Mitchell understands this and has been exploring it since he first sat at a writing bureau with a pen.
His Odyssey extended beyond the Middle East and discovered the Far East (sorry if I offend anyone by using that term, but it says what I need it to say in this context).
Whereas Ulysses returned home to Helen of Troy and Bloom duplicated his journey internally within Dublin, Mitchell and his characters have made their home in a global village.
They don’t need to return anywhere, because they are comfortable anywhere on this planet.
Despite the fragmentation of society by technology and modernism, Mitchell is a Great Integrator.
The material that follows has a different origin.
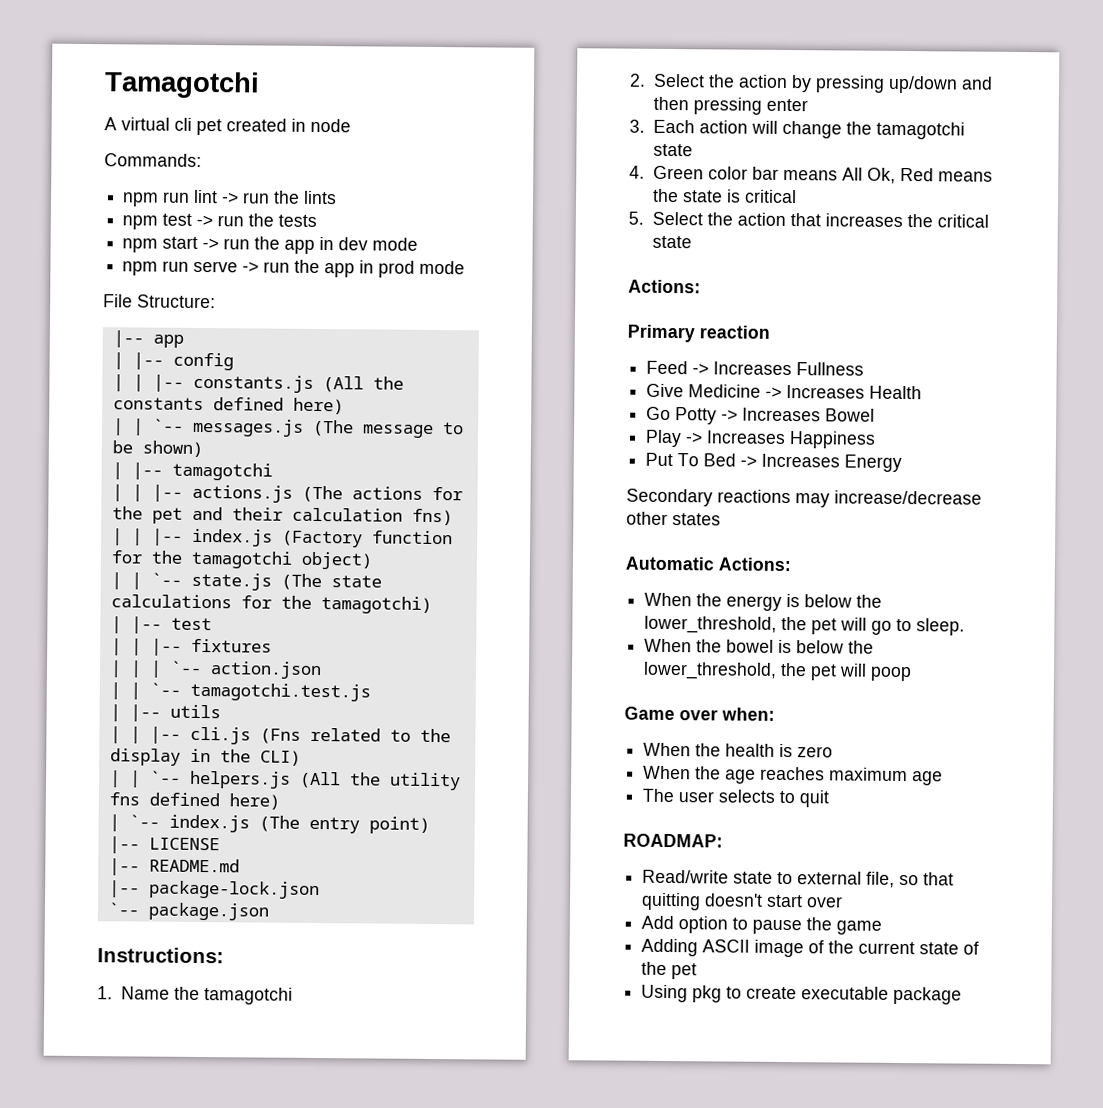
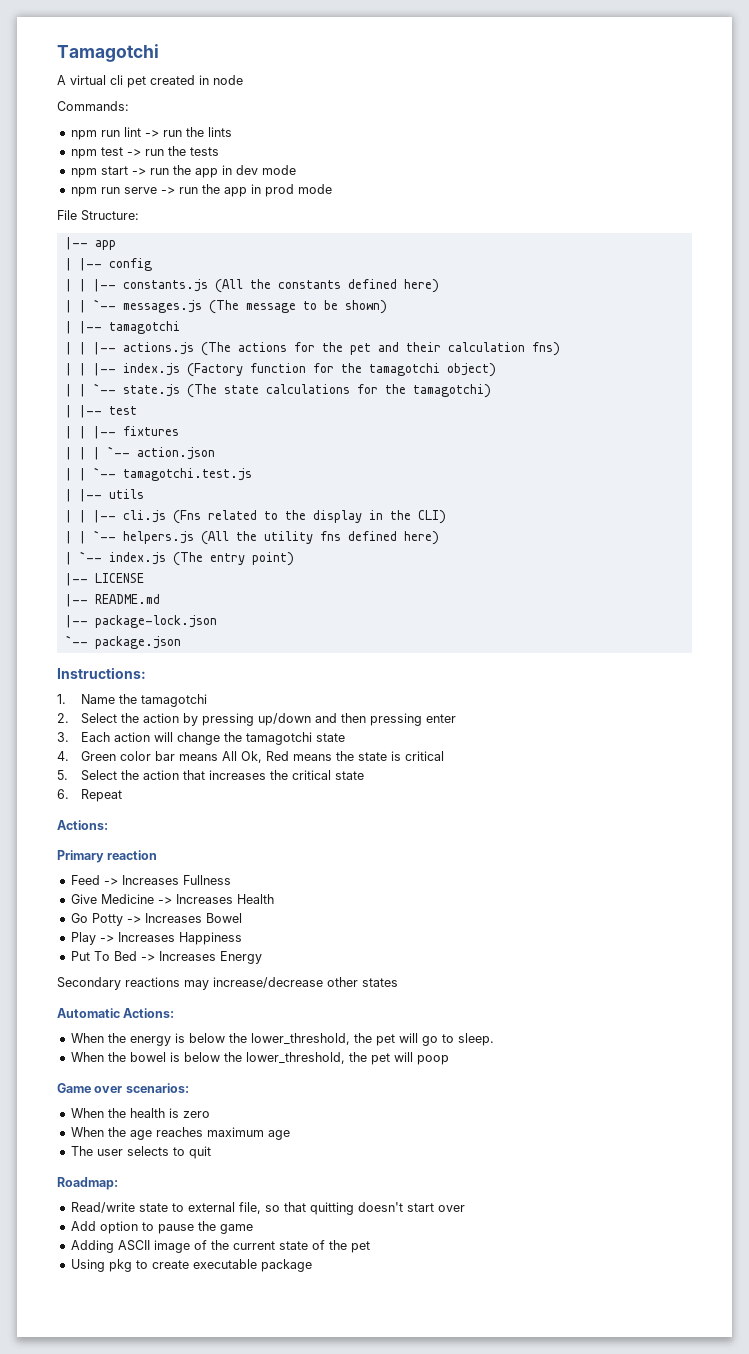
(692, 242) none -> [57,789,122,802] // 6. Repeat
[721,707,775,721] when: -> [125,1083,189,1093] scenarios:
[623,833,723,848] ROADMAP: -> [57,1177,118,1190] Roadmap:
I said at the beginning that I wanted to make a case that Mitchell is a 21st century James Joyce.
This case is closed.
Postscript: ”If You'll Be My Bodyguard”
On the occasion of her death during the week of this review, I want to dedicate this review to Whitney Houston, who I totally adored in “The Bodyguard”.
I wore a hired uniform for a week after that film.
The film was directed by Lawrence Kasdan (one of my favourite directors, who also directed “The Big Chill”, from which Kevin Costner’s role as "Alex" - the dead guy - was cut).
However, the film was also an important statement about the portrayal of inter-racial romance in Hollywood, only it involved a relationship between a white man and a black woman.
Hollywood hasn’t had the guts to feature a relationship between a black man and a white woman (like Denzel Washington and Angelina Jolie).
I’m sorry if I offend anybody by saying that.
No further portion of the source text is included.